# [Description of the task]
How many lines of these records hold the string "West"? Reply with the number alone.
# # # # # # #
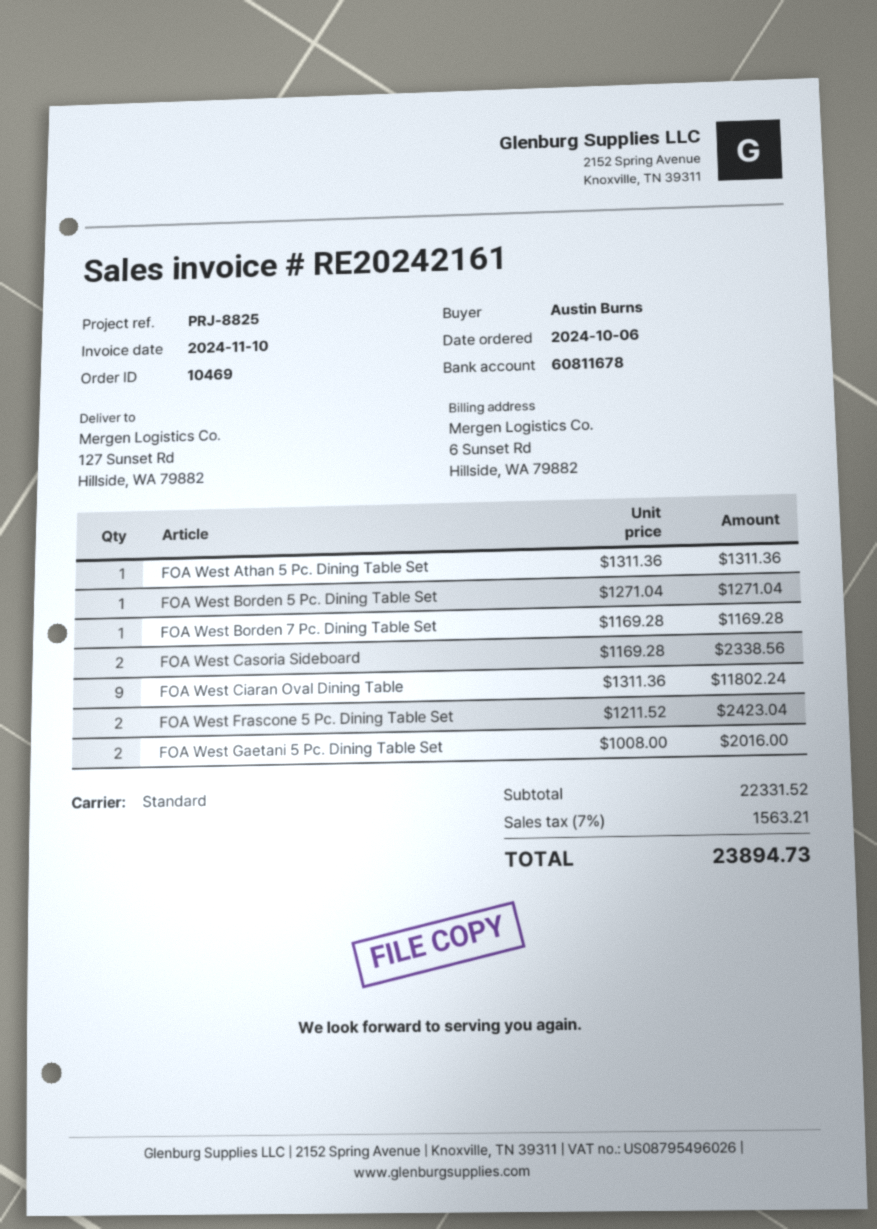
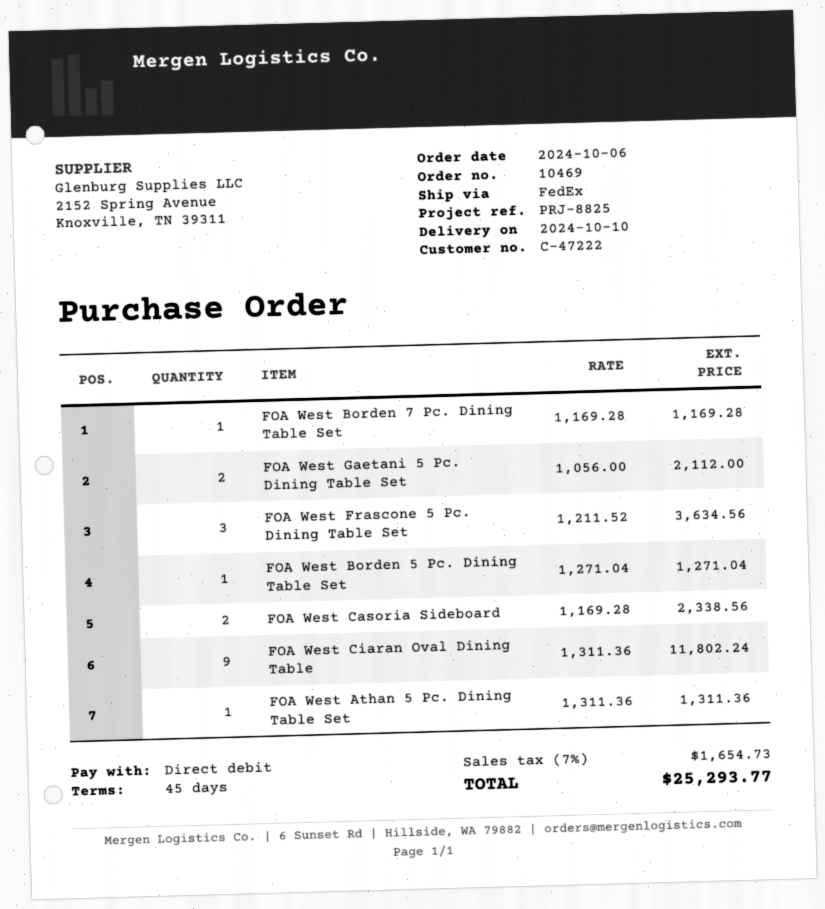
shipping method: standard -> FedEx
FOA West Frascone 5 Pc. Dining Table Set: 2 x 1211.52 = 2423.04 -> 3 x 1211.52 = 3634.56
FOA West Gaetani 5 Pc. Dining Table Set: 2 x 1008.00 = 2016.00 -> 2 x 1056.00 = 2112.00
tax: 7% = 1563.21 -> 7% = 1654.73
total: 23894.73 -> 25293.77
# # # # # # #
# [Answer area]
2